Ein Trauma – egal ob ein lebensveränderndes Ereignis oder ein eher unscheinbares Erlebnis, das dennoch psychische Spuren bei Ihnen hinterlassen hat – ist vergleichbar mit einer Datei, die Sie bisher nicht in einem passenden Unterordner ablegen konnten. Jedes Mal, wenn Sie Ihren Computer einschalten, finden Sie sie auf Ihrem Desktop und sehen sich wieder mit der traumatischen Situation konfrontiert. 

 

Zentrales Element der EMDR-Therapie ist die bilaterale Stimulation: Mit Ihren Augen folgen Sie meinen Fingern, während ich meine Hand abwechselnd nach rechts und links bewege.
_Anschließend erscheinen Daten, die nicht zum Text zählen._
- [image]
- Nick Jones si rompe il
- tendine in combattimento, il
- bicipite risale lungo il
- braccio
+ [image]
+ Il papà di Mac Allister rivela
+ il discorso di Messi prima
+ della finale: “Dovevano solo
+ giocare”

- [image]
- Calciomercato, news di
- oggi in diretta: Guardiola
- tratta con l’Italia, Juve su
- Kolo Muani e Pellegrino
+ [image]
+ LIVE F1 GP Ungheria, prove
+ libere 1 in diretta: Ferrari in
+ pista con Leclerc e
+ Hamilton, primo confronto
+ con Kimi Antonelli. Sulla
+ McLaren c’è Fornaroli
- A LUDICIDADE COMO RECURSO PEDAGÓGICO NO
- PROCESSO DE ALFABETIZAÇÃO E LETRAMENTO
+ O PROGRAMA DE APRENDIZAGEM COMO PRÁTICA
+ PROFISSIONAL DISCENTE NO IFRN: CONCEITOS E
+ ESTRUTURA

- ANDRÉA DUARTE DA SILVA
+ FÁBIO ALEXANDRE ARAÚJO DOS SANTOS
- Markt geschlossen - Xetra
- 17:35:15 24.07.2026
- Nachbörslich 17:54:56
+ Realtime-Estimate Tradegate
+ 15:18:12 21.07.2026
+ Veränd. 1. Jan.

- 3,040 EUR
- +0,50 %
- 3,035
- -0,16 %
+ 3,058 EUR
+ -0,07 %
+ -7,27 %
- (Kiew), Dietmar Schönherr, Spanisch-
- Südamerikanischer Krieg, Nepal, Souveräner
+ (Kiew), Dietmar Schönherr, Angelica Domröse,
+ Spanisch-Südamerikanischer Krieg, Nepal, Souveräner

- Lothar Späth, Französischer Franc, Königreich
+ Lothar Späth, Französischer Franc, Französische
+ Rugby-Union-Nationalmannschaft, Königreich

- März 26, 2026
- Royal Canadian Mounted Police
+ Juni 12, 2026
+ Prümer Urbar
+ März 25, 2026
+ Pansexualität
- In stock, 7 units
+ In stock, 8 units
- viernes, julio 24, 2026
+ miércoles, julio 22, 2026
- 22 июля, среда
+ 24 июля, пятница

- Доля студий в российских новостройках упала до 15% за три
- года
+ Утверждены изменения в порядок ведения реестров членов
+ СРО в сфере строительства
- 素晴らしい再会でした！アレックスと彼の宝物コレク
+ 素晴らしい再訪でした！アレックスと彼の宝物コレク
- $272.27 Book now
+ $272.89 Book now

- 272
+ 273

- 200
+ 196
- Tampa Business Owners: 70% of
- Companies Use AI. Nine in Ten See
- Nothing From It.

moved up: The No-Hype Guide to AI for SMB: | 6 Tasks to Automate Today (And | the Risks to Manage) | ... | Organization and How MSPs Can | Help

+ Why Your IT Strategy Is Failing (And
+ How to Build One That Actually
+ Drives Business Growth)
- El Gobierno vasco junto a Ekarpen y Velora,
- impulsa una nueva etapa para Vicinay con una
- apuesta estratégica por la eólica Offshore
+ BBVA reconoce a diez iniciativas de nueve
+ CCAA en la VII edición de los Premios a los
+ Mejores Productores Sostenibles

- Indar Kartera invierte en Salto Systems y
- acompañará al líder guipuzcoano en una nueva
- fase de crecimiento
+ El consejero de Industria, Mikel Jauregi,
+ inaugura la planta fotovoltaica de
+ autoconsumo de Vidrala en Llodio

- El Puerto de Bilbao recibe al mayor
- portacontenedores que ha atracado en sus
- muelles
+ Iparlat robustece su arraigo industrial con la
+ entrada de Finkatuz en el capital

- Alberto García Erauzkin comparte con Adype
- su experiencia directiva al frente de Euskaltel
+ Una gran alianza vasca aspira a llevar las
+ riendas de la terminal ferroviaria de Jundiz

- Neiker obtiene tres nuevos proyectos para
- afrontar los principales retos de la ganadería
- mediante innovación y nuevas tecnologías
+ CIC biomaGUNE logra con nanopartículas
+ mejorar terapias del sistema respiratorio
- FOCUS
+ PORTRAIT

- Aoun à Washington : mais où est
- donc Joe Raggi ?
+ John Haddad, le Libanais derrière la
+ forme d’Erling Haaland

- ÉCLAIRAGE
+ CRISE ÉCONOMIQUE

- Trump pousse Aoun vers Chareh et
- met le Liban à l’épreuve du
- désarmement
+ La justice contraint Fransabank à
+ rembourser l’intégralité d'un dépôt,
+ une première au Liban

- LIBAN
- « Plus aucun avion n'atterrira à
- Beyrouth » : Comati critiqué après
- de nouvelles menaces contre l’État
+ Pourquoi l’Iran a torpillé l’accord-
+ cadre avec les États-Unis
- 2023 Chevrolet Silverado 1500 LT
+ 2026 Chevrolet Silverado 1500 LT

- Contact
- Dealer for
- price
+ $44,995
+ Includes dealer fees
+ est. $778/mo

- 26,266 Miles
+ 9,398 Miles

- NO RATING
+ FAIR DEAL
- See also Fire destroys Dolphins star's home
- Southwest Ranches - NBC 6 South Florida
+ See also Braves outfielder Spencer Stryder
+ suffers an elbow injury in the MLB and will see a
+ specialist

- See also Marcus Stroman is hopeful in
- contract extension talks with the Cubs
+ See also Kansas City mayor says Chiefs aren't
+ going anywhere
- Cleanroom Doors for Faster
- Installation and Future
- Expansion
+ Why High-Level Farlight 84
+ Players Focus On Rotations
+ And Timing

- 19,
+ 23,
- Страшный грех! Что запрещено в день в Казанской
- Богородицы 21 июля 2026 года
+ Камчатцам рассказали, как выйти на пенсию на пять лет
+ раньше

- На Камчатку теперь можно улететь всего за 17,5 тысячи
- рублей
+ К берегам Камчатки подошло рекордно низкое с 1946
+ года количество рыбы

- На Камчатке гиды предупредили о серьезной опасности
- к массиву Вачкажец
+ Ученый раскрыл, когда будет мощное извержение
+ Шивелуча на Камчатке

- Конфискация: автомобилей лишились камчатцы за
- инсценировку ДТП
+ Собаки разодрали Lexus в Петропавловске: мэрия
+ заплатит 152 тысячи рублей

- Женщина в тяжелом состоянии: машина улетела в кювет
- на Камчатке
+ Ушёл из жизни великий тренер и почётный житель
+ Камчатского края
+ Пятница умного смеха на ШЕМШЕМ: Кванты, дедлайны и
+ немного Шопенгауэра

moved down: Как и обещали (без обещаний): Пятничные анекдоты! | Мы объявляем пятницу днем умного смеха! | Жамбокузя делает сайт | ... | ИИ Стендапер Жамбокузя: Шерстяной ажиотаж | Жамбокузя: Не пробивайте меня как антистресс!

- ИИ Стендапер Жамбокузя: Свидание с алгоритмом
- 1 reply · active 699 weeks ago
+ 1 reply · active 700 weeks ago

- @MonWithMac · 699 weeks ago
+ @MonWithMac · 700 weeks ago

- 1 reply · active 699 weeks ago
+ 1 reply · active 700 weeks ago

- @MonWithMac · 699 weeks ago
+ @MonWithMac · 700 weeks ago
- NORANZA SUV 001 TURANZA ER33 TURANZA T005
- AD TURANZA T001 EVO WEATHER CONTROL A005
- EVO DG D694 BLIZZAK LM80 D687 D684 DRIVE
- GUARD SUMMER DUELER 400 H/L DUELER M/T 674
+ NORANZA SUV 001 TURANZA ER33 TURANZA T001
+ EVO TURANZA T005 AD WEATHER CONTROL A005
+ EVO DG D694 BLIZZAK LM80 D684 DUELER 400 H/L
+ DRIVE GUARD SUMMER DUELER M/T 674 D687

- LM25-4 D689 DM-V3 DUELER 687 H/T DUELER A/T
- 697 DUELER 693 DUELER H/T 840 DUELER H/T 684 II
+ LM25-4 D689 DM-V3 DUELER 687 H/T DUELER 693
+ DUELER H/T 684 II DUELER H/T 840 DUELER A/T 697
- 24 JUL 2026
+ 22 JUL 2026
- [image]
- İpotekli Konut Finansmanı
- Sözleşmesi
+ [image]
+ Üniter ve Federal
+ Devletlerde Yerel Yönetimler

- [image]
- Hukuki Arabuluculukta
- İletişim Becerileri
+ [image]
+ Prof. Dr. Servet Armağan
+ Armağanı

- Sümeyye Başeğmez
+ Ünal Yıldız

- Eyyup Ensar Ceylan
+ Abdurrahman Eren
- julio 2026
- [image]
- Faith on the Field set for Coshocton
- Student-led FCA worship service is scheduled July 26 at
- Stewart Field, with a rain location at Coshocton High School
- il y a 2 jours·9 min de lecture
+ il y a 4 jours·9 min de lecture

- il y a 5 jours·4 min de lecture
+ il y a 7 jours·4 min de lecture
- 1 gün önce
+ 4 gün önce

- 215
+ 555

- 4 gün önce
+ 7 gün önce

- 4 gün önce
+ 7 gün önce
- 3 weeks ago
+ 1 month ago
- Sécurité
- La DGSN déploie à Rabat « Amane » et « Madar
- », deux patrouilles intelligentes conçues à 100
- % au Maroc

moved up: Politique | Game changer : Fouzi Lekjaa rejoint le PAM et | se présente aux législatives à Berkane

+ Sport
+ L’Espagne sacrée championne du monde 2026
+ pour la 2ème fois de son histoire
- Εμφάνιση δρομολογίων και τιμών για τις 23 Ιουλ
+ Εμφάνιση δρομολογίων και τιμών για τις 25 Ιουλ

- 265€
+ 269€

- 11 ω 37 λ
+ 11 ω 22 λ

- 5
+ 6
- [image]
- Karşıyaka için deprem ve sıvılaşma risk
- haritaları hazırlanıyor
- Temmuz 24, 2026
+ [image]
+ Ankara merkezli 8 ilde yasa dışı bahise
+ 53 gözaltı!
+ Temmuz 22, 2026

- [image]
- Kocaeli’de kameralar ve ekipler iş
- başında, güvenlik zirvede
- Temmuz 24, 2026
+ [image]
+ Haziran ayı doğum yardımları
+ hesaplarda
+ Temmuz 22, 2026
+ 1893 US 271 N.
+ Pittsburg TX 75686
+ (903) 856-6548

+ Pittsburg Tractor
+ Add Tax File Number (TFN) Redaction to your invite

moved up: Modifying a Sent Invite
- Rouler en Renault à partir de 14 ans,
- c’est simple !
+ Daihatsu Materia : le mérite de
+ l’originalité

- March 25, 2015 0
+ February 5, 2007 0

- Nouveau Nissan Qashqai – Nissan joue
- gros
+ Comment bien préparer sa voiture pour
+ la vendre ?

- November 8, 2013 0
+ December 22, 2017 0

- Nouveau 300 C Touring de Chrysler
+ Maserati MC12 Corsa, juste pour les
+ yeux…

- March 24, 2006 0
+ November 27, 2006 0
Die Augenbewegungen sind mit den Vorgängen im REM-Schlaf vergleichbar – der Phase des Schlafes, in der wir die Geschehnisse des Tages verarbeiten. Auf diese Weise begeben Sie sich erneut in die Situation, die Sie noch immer belastet, aber dieses Mal aus sicherer Entfernung und in meiner Begleitung. Im weiteren Verlauf unserer gemeinsamen Arbeit verblasst die belastende Erinnerung Stück für Stück und die Symptome des Traumas werden aufgelöst. Sie lernen, mit den alten traumatischen Erinnerungen und Gedanken umzugehen und können eine neue, angemessenere Perspektive auf das Geschehen entwickeln.